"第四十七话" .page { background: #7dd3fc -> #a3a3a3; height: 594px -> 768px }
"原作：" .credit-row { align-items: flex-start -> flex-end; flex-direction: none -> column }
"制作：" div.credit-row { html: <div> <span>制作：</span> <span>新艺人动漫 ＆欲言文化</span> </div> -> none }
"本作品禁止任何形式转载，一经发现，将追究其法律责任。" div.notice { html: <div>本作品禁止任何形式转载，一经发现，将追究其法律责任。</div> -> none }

-=-=-

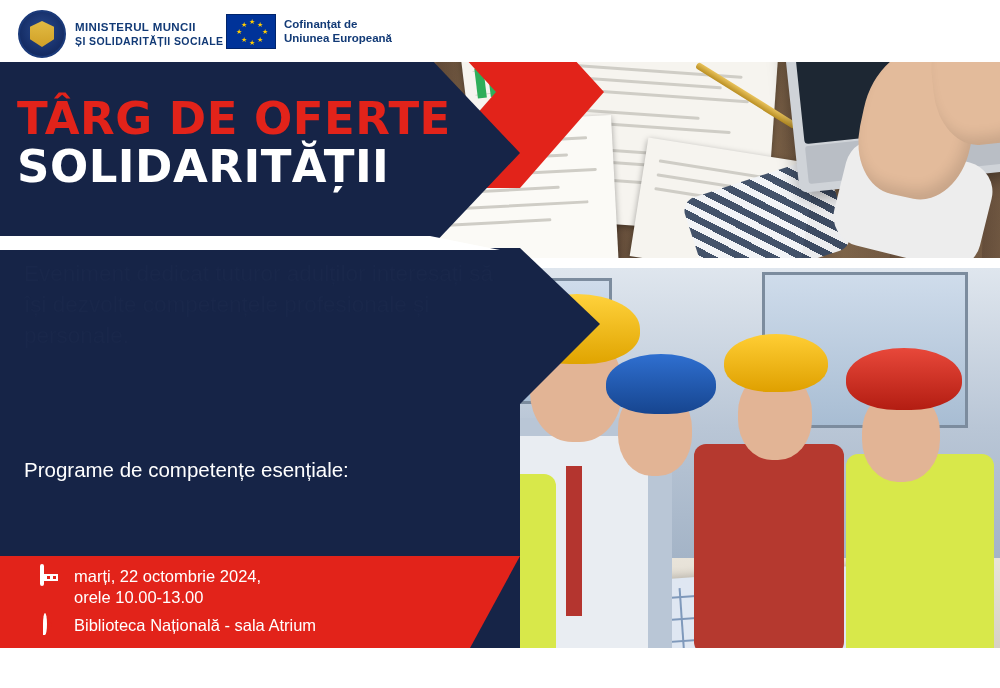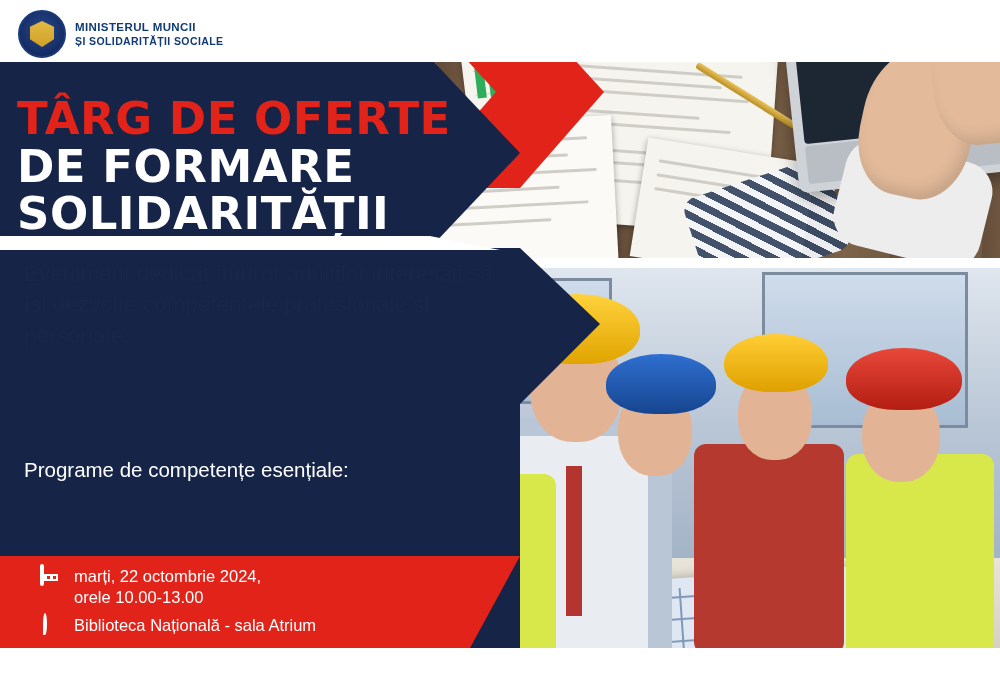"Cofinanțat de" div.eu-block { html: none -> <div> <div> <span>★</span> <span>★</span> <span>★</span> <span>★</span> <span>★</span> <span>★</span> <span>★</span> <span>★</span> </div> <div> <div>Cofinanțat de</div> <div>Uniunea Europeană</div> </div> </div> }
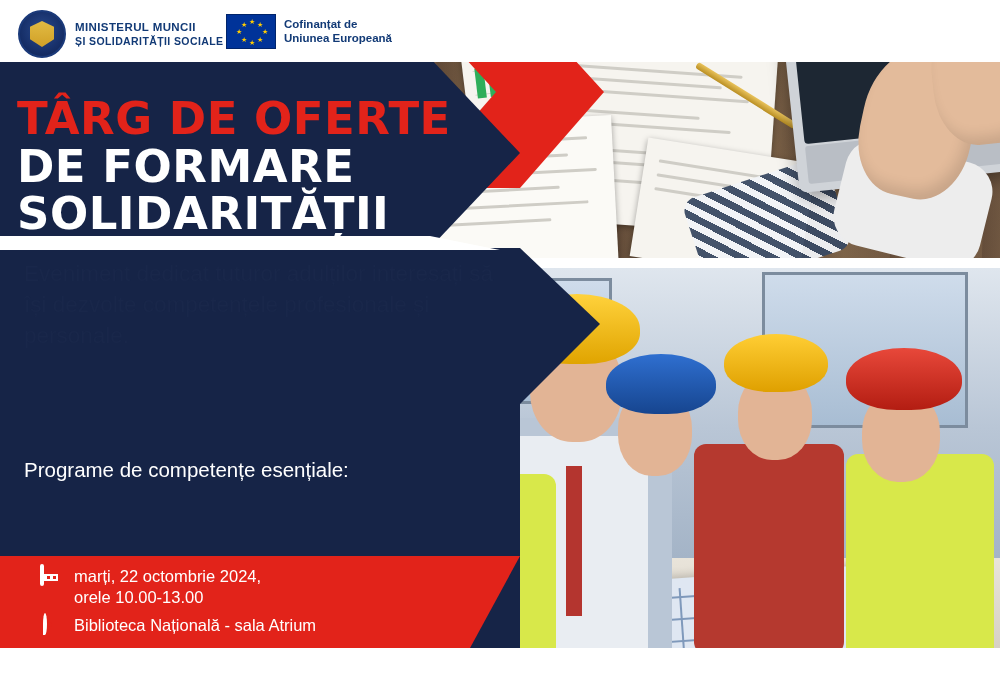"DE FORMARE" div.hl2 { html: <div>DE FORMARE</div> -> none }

-=-=-

> **EXERCISE REQUIREMENTS**:
Return the lines of the listing where the string "credit" appears.

> **REPLY**:
"原作：" .credit-row { align-items: flex-start -> flex-end; flex-direction: none -> column }
"制作：" div.credit-row { html: <div> <span>制作：</span> <span>新艺人动漫 ＆欲言文化</span> </div> -> none }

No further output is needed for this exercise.